[Start of section]
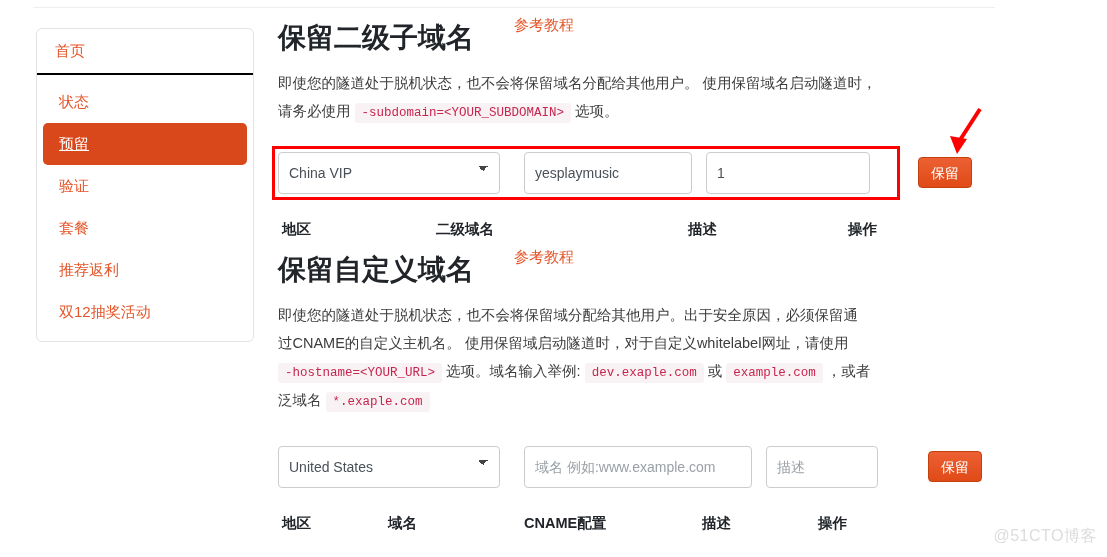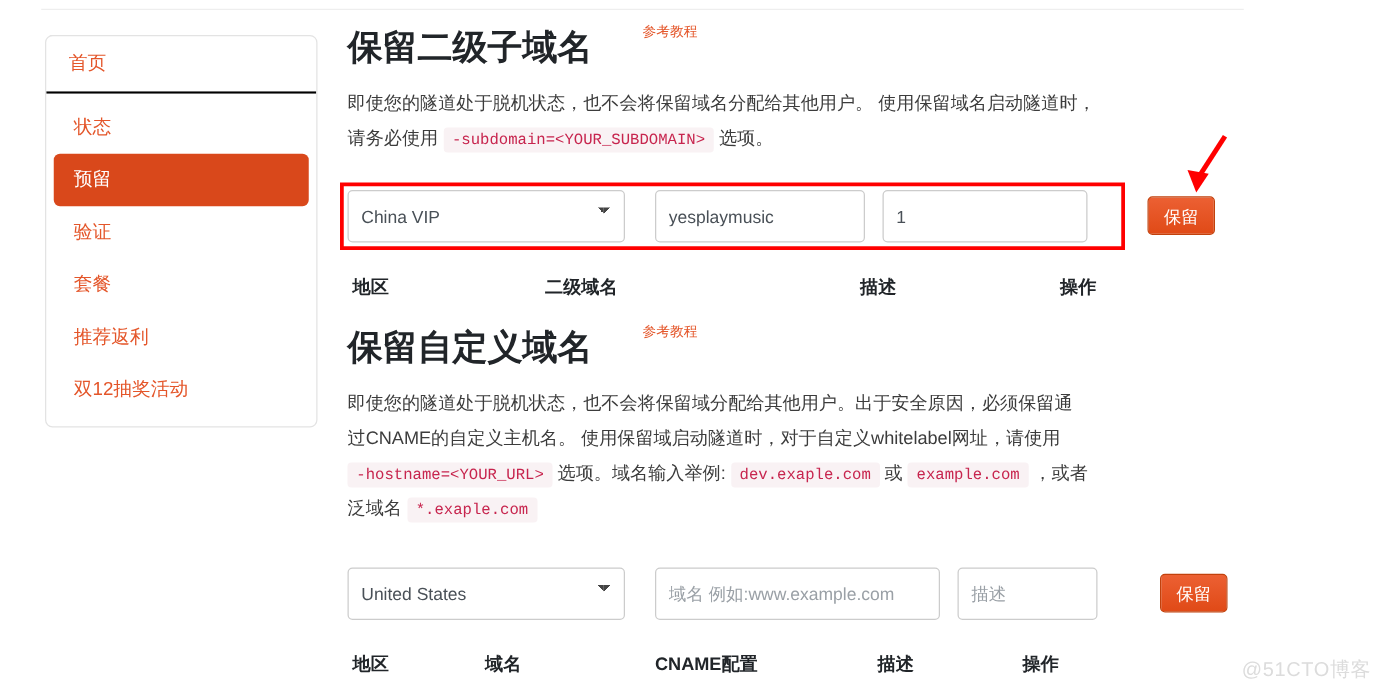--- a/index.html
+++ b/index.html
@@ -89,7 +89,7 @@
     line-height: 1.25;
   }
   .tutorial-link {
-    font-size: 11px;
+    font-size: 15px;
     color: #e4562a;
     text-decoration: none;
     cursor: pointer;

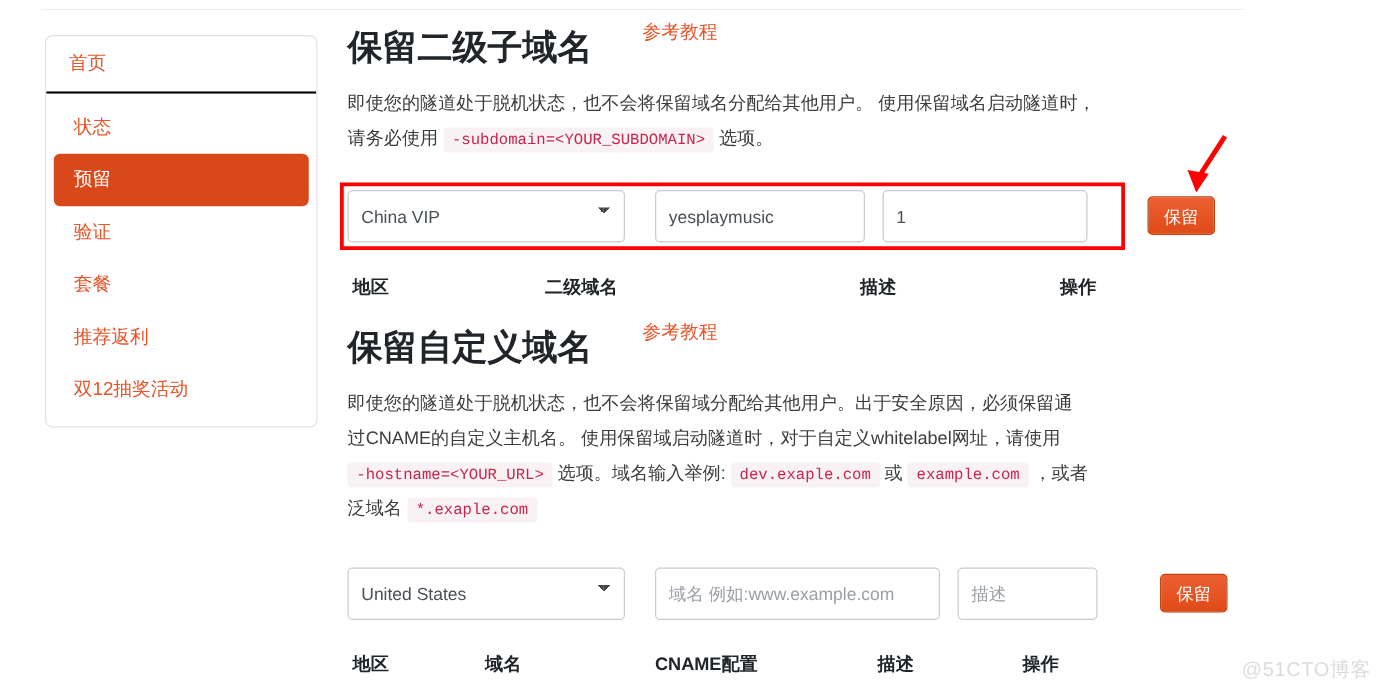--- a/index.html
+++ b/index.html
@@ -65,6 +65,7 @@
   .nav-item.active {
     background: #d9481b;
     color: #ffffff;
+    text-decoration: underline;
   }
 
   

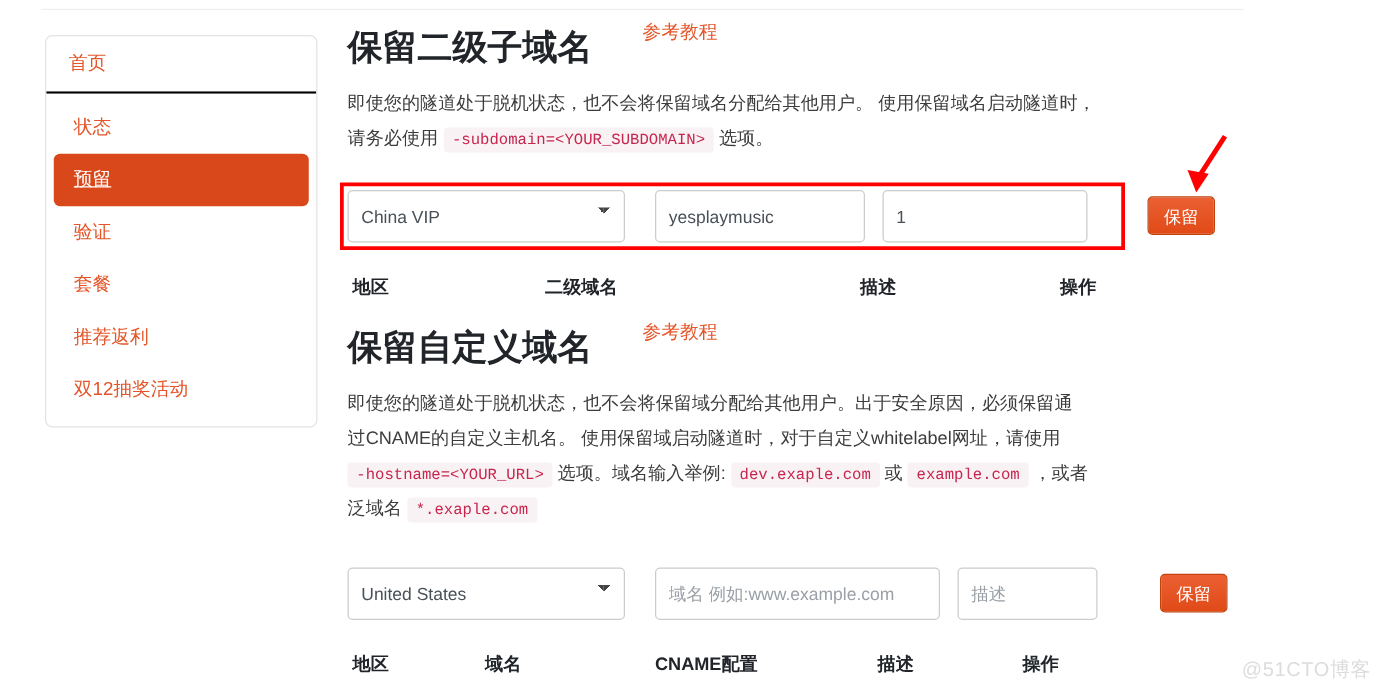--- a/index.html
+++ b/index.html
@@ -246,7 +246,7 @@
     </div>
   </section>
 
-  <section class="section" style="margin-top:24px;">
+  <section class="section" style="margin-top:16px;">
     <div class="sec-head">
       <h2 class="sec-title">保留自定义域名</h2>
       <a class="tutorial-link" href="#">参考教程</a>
[End of section]
[Start of section]
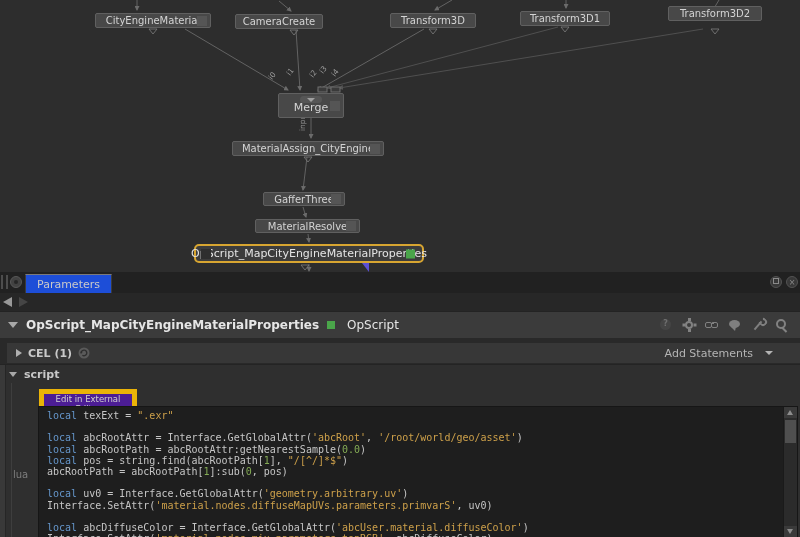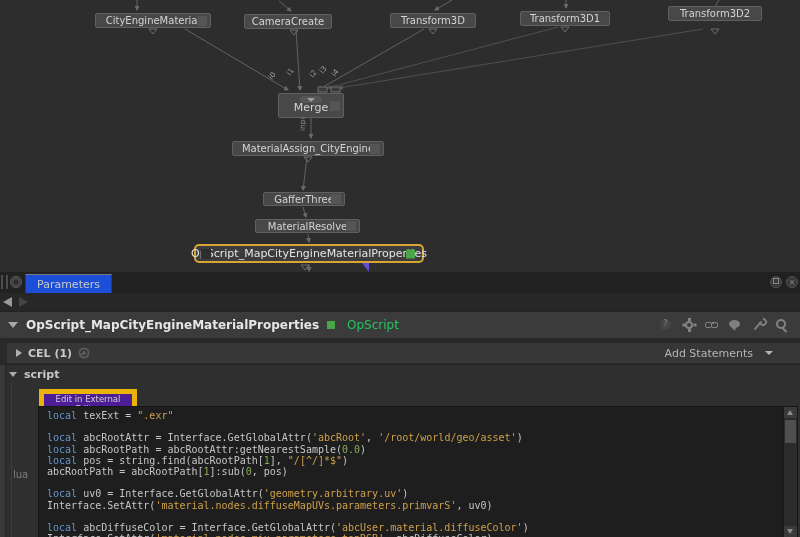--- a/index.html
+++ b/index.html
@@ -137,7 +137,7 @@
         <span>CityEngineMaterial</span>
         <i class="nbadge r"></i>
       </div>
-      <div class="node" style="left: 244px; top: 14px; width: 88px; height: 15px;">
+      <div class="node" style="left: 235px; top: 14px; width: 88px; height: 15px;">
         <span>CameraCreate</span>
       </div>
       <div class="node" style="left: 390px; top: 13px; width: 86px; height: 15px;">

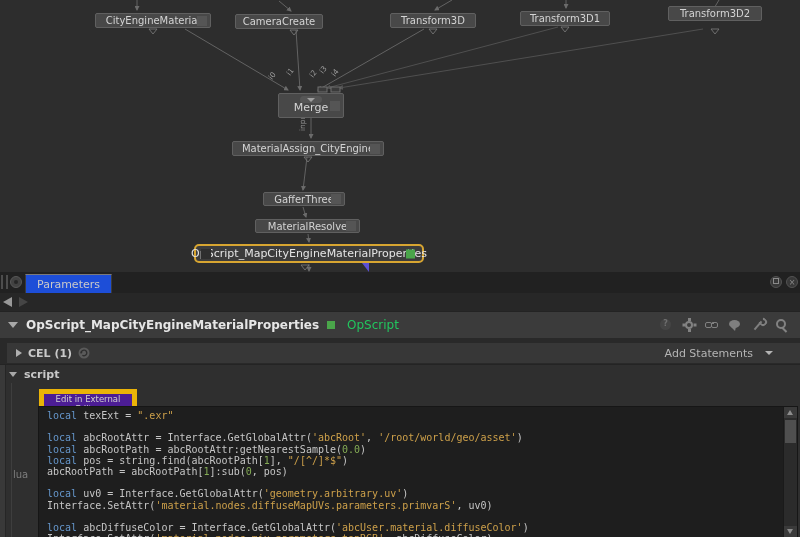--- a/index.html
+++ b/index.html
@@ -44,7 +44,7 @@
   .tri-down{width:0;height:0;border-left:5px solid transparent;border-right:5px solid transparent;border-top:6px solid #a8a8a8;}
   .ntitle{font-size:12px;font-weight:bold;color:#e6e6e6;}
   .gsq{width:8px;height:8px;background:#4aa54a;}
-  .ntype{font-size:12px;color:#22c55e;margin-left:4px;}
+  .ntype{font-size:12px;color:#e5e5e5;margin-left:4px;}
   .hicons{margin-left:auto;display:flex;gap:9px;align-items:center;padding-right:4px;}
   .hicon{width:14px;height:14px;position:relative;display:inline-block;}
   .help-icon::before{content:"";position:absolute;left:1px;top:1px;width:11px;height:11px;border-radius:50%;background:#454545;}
[End of section]
● Work task
Only lines that contain the string "decoration" count; pick each one out of the records and copy it.

● Final answer
     text-decoration: none;
+    text-decoration: underline;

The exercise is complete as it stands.